1936 Delaware gubernatorial election
| November 3, 1936 |
| Nominee | Richard McMullen | Harry L. Cannon | I. Dolphus Short |
| Party | Democratic | Republican | Independent Republican |
| Popular vote | 62,437 | 52,782 | 8,500 |
| Percentage | 50.36% | 42.57% | 6.86% |
- County results McMullen: 40–50% 50–60%
| Governor before election C. Douglass Buck Republican | Elected Governor Richard McMullen Democratic |

= 1936 Delaware gubernatorial election =

The 1936 Delaware gubernatorial election was held on November 3, 1936. Incumbent Republican Governor C. Douglass Buck was barred from seeking re-election to a third term, creating an open race. A challenging contest developed on the Republican side to succeed Buck, with Harry L. Cannon, former State Senator I. Dolphus Short and Assistant Motor Vehicle Commissioner George S. Williams all emerging as frontrunners. Cannon, a longtime figure in state politics who served as a member of the State Board of Agriculture and on the University of Delaware Board of Trustees, ultimately won the nomination. Short walked out of the convention, however, and shortly thereafter organized a slate of statewide candidates as Independent Republicans, dividing the party.

On the Democratic side, a close contest developed among former Wilmington City Councilman Richard McMullen and attorneys Edward W. Cooch and Henry Isaacs. McMullen ultimately won the nomination on the first ballot at the state convention, and was quickly endorsed by his opponents.

In the general election, McMullen ended up winning over Cannon by a fairly wide margin. Short siphoned support away from Cannon, receiving 7% of the vote.
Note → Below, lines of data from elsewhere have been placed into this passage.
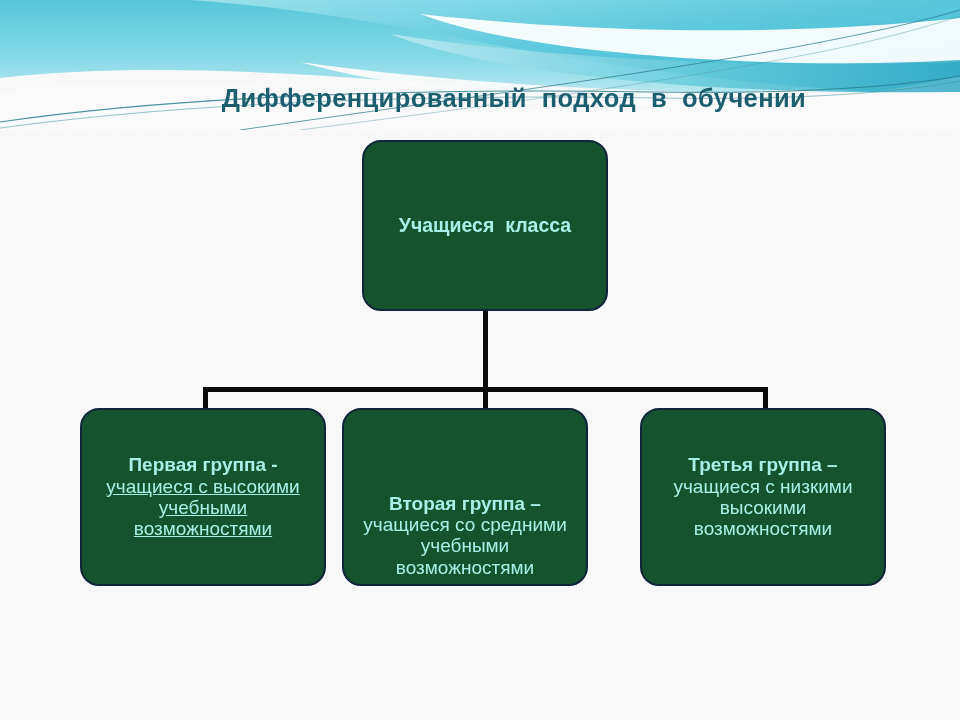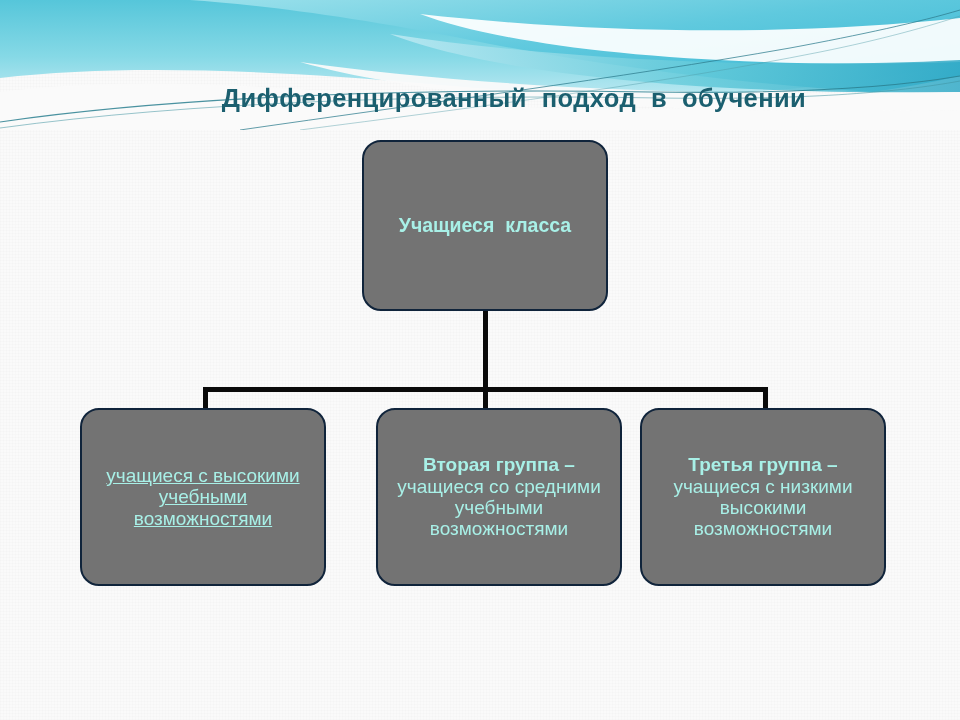"Учащиеся класса" .node { background: #737373 -> #14532d }
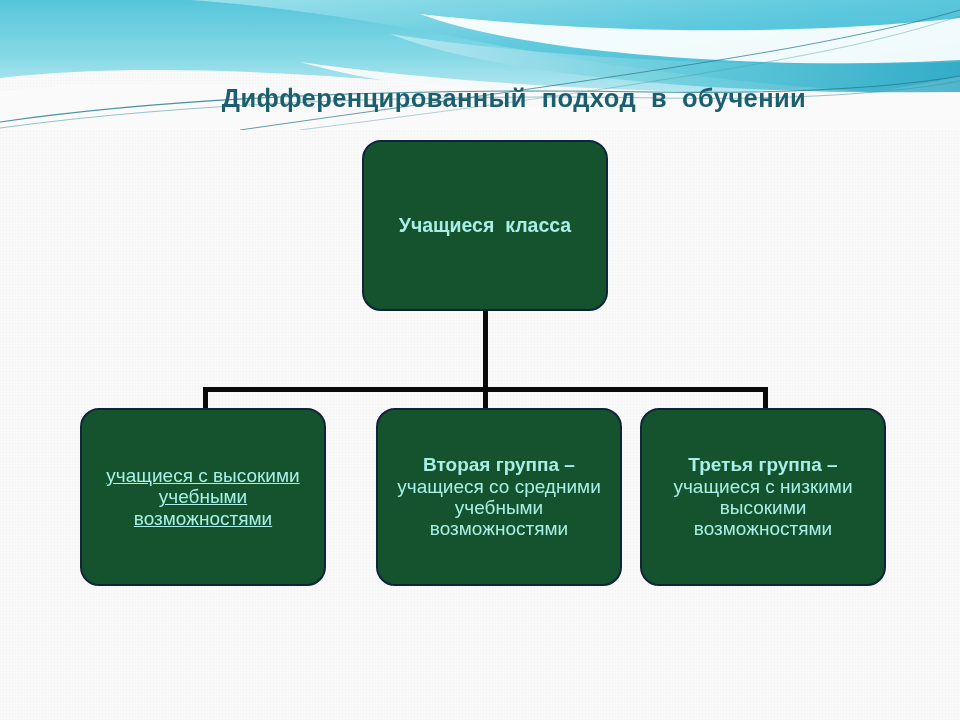"Первая группа -" span.node-heading { html: none -> <span>Первая группа -</span> }
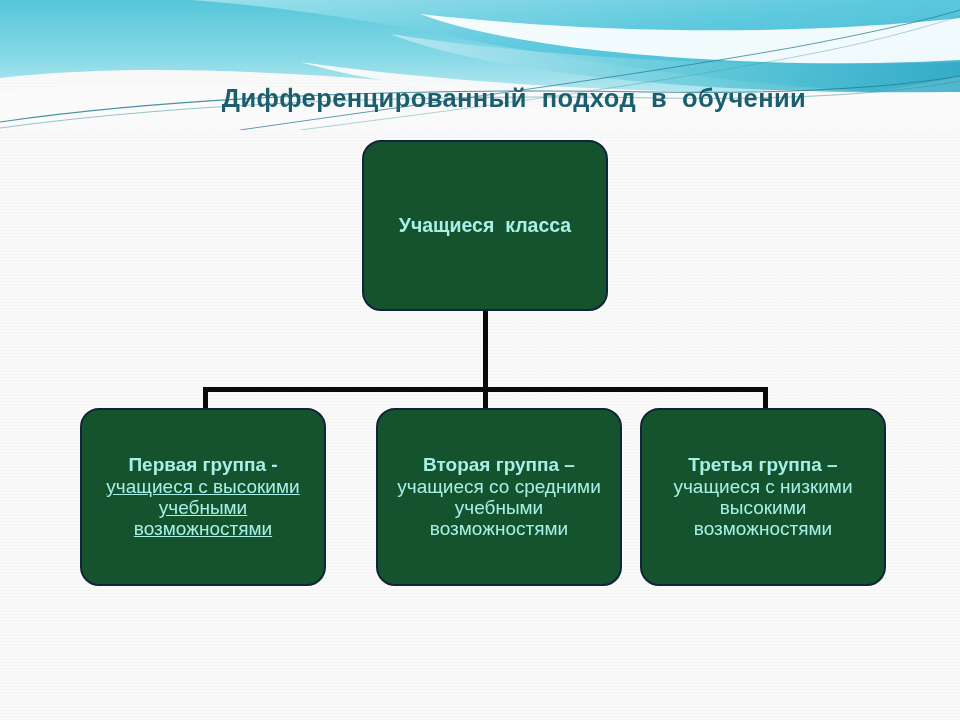"Вторая группа –" #node-group-2 { align-items: none -> flex-end; left: 376px -> 342px }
However, the schism was likely not dispositive by itself; McMullen won 50% of the vote to Cannon's 43%. McMullen's victory, the first win for a Democratic candidate for Governor since 1896, (and the win with an outright majority of the vote since 1890,) occurred as President Franklin D. Roosevelt was handily winning the state over Republican presidential nominee Alf Landon.

==General election==

1936 Delaware gubernatorial election
| Party |  | Candidate | Votes | % | ±% |
|---|---|---|---|---|---|
|  | Democratic | Richard McMullen | 62,437 | 50.36% | +5.48% |
|  | Republican | Harry L. Cannon | 52,782 | 42.57% | −11.66% |
|  | Independent Republican | I. Dolphus Short | 8,500 | 6.86% | — |
|  | Socialist | Fred W. Whiteside | 198 | 0.16% | −0.63% |
|  | Communist | John T. Wladkoski | 70 | 0.06% | −0.05% |
| Majority |  |  | 9,655 | 7.79% | −1.56% |
| Turnout |  |  | 123,987 | 100.00% |  |
|  | Democratic gain from Republican |  |  |  |  |

==Bibliography==
- Delaware House Journal, 106th General Assembly, 1st Reg. Sess. (1937).